- Your assignment -
From the line containing "6 Tuiles personnages" to the final line of the entries, every line is to be reproduced exactly; no other line belongs in the output.
Supplied entries START
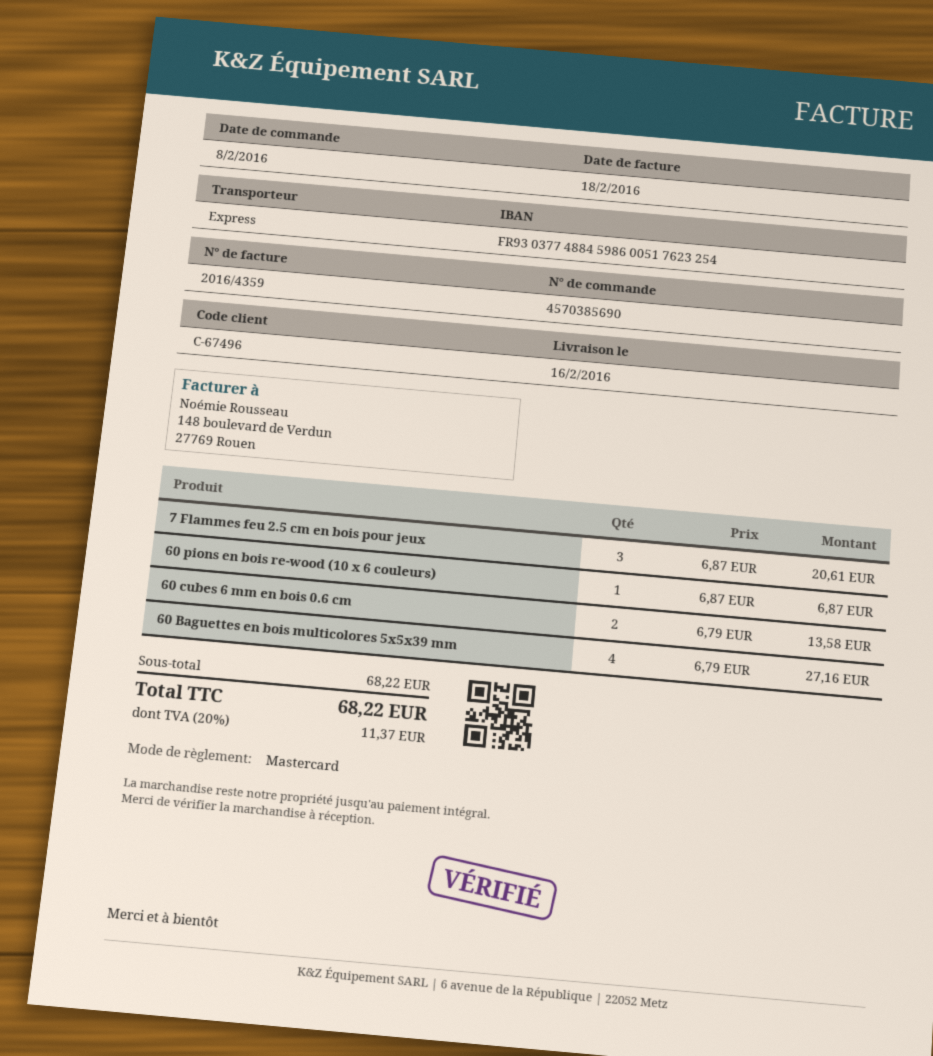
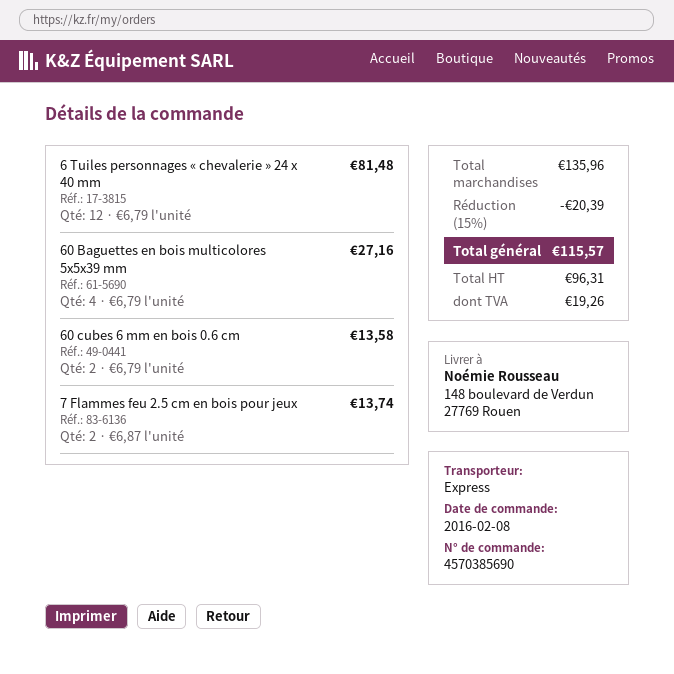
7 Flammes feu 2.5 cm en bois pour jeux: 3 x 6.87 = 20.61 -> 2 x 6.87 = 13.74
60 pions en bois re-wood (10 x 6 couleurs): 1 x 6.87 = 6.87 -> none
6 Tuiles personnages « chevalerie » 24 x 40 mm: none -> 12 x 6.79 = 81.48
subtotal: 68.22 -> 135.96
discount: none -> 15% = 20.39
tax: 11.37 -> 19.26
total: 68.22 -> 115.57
Supplied entries END
- Worked solution -
6 Tuiles personnages « chevalerie » 24 x 40 mm: none -> 12 x 6.79 = 81.48
subtotal: 68.22 -> 135.96
discount: none -> 15% = 20.39
tax: 11.37 -> 19.26
total: 68.22 -> 115.57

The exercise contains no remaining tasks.